Suddenly I realized where I was. That I had entered, unchallenged, one of the United States' vital atomic research installations. . . . Quite by accident, understand, I had found myself inside the 'hot' area. . . . We could have carried a bomb in, or classified documents out.

This combination of mendacity and right-wing politics would serve Harvey well throughout his career. See Extra!: "The Right of the Story: Paul Harvey Peddles Tall Tales--With a Conservative Kick" (9-10/97) by Dan Wilson.

The Rest of Paul Harvey's Story

Sunday, March 1st, 2009

On the death of radio's Paul Harvey, it's hard for me not to think of his June 23, 2005 broadcast as his most revealing moment.

That's the episode where he delivered this memorable rant (Extra! Update, 8/05):

After the attack on Pearl Harbor, Winston Churchill said that the American people…he said, the American people, he said, and this is a direct quote, "We didn’t come this far because we are made of sugar candy."

And that reminder was taken seriously. And we proceeded to develop and deliver the bomb, even though roughly 150,000 men, women and children perished in Hiroshima and Nagasaki. With a single blow, World War II was over.

Following New York, September 11, Winston Churchill was not here to remind us that we didn’t come this far because we’re made of sugar candy.

So, following the New York disaster, we mustered our humanity...and we sent men with rifles into Afghanistan and Iraq, and we kept our best weapons in our silos.

Even now we're standing there dying, daring to do nothing decisive, because we’ve declared ourselves to be better than our terrorist enemies--more moral, more civilized.

Our image is at stake, we insist.

But we didn’t come this far because we’re made of sugar candy.

Once upon a time, we elbowed our way onto and across this continent by giving smallpox-infected blankets to Native Americans. That was biological warfare. And we used every other weapon we could get our hands on to grab this land from whomever.

And we grew prosperous. And yes, we greased the skids with the sweat of slaves.

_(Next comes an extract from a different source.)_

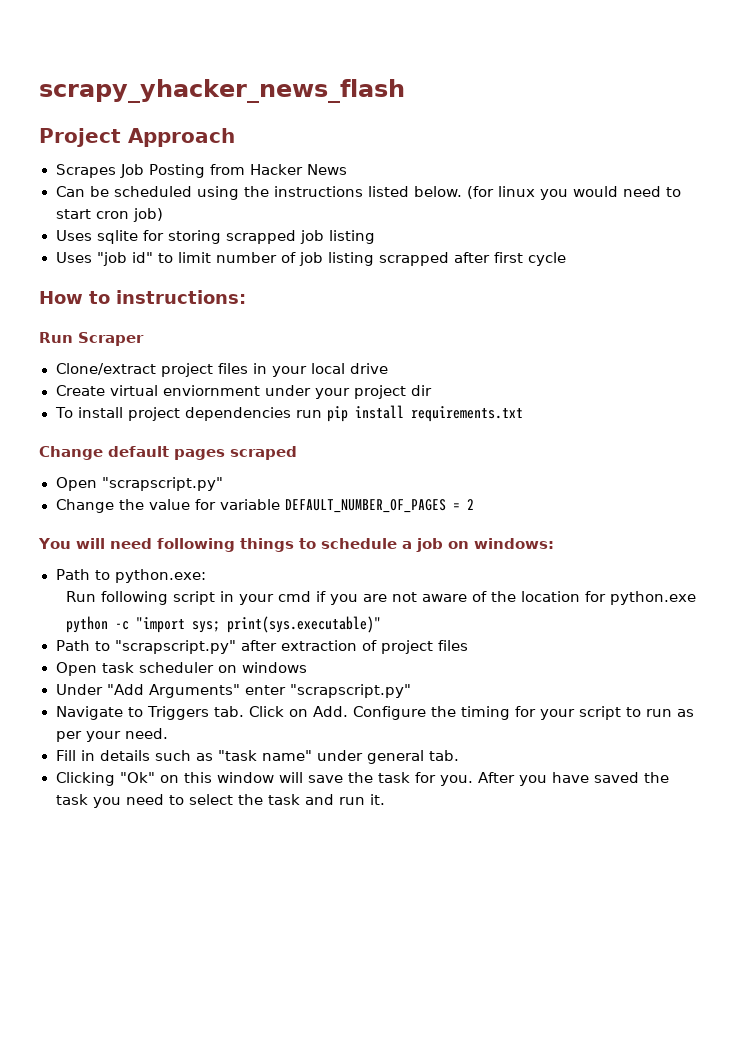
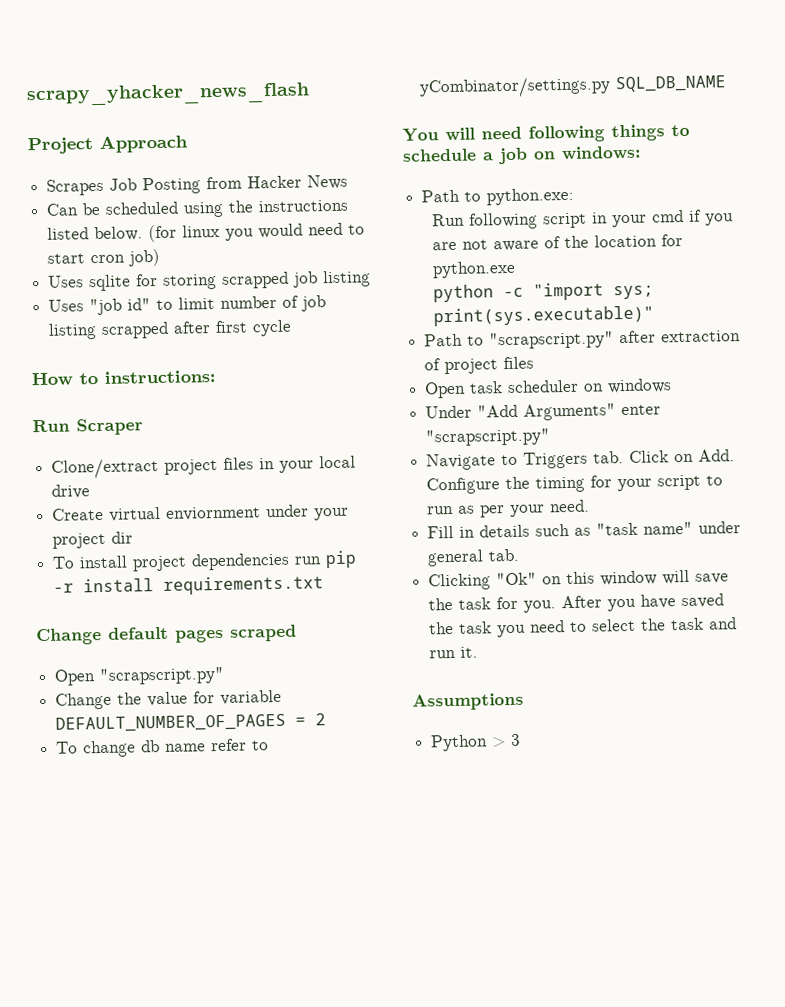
(349, 414) none -> [53,583,75,593] -r
(474, 504) none -> [56,738,270,758] [419,75,727,99] // To change db name refer to yCombinator/settings.py SQL_DB_NAME
(385, 799) none -> [412,692,524,711] [430,733,522,752] // Assumptions // Python > 3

So it goes with most great nation-states, which--feeling guilty about their savage pasts--eventually civilize themselves out of business and wind up invaded and ultimately dominated by the lean, hungry up-and-coming who are not made of sugar candy.

To Harvey, in other words, failing to use nuclear and biological weapons because we feel guilty about genocide and slavery means that we're "made of sugar candy." And this will mean the end of U.S. civilization.

It's hard to know how to respond to that worldview, or to the fact that the person who promulgated it was one of the most popular and longest-running personalities, other than to note that he was taking Churchill out of context.   Churchill followed up his observation--which was made about the "peoples of the British empire," not about Americans--with the vow that "we shall never descend to the German and Japanese level," meaning the Nazis and the World War II-era Japanese Empire. Harvey seemed genuinely worried that we wouldn't descend to that level soon enough.